Introduction to Clustering.
1. Clustering is a fundamental technique in unsupervised machine learning that involves grouping a set of objects in such a way that objects in the same group (called a cluster) are more similar to each other than to those in other groups. The goal is to partition the data into clusters with:
  1. High intra-class similarity: Objects within the same cluster are similar.
  2. Low inter-class similarity: Objects from different clusters are dissimilar.
Clustering Key Concepts:
1. Similarity Measure: The similarity between records is often measured using a distance function. The most common distance function is the Euclidean Distance.

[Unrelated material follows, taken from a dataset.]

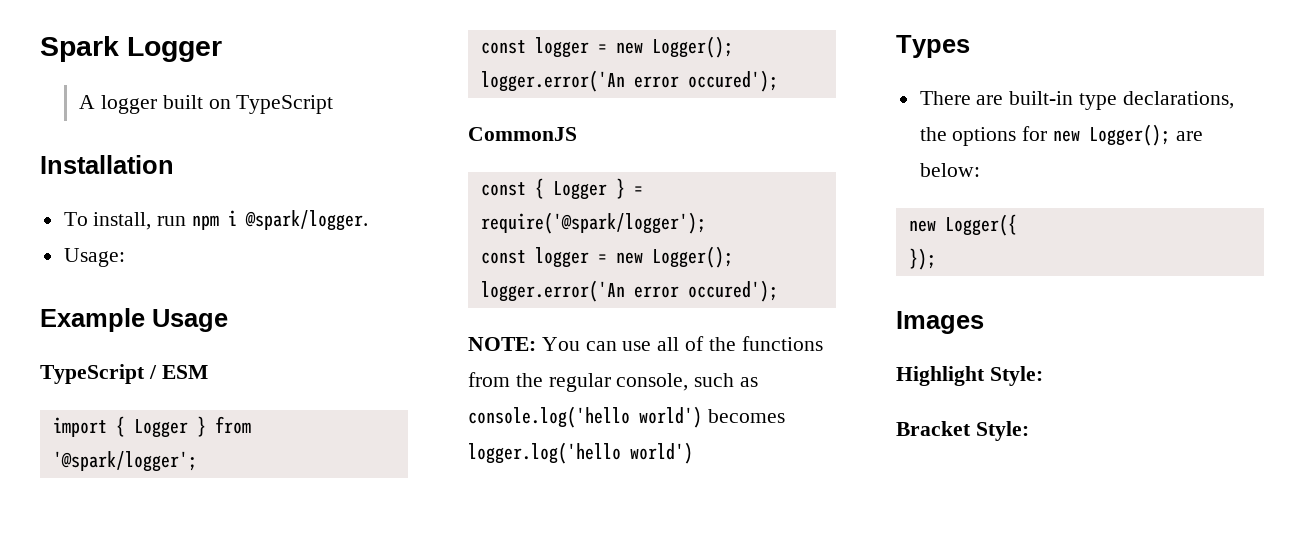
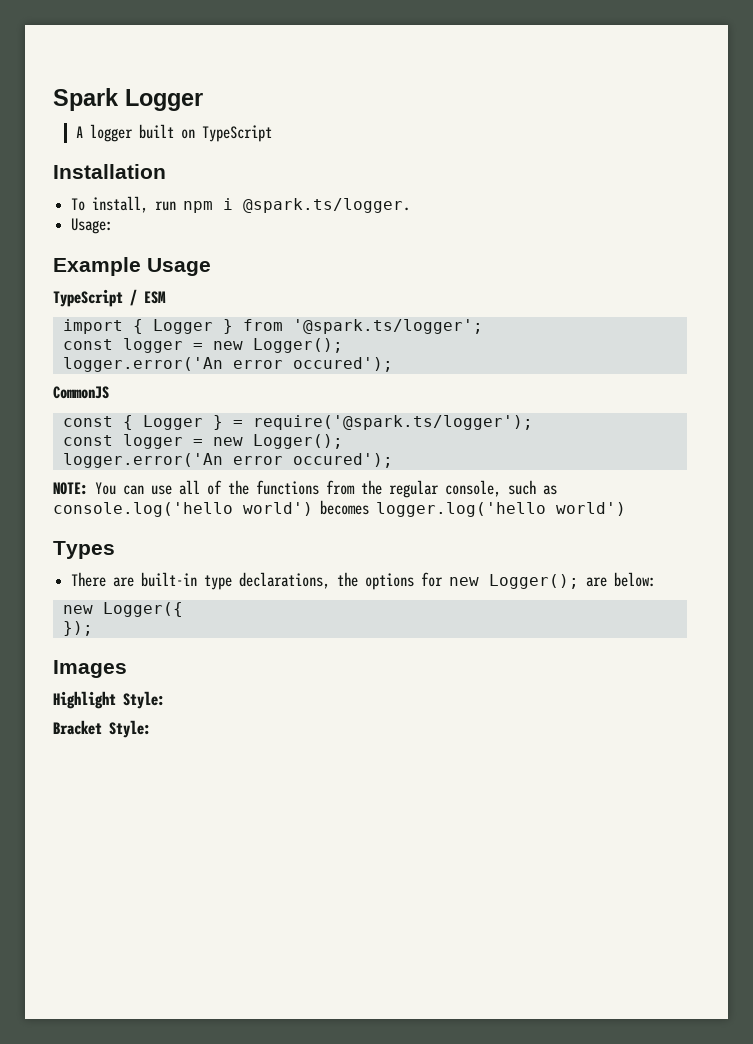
[245,210,369,231] @spark/logger. -> [243,198,411,213] @spark.ts/logger.
[52,451,197,472] '@spark/logger'; -> [292,319,483,334] '@spark.ts/logger';
[480,212,706,234] require('@spark/logger'); -> [252,415,533,430] require('@spark.ts/logger');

2. Euclidean Distance: For two points $(x_1, y_1)$ and $(x_2, y_2)$, the Euclidean distance is calculated as:
  
  $$ \text{Distance} = \sqrt{(x_2 - x_1)^2 + (y_2 - y_1)^2} $$
3. Example 1: Distance between points 3 and 8 in one dimension:
  
  $$ \text{Distance} = |3 - 8| = 5 $$
4. Example 2: Distance between points (4, 3) and (2, 8):
  
  $$ \text{Distance} = \sqrt{(2 - 4)^2 + (8 - 3)^2} = \sqrt{4 + 25} = \sqrt{29} \approx 5.39 $$
5. Example 3: Distance between points (-1, 2, 3) and (4, 0, -3):
  
  $$ \text{Distance} = \sqrt{(4 - (-1))^2 + (0 - 2)^2 + (-3 - 3)^2} \\ {} \\ = \sqrt{25 + 4 + 36} \\ {} \\ = \sqrt{65} \approx 8.06 $$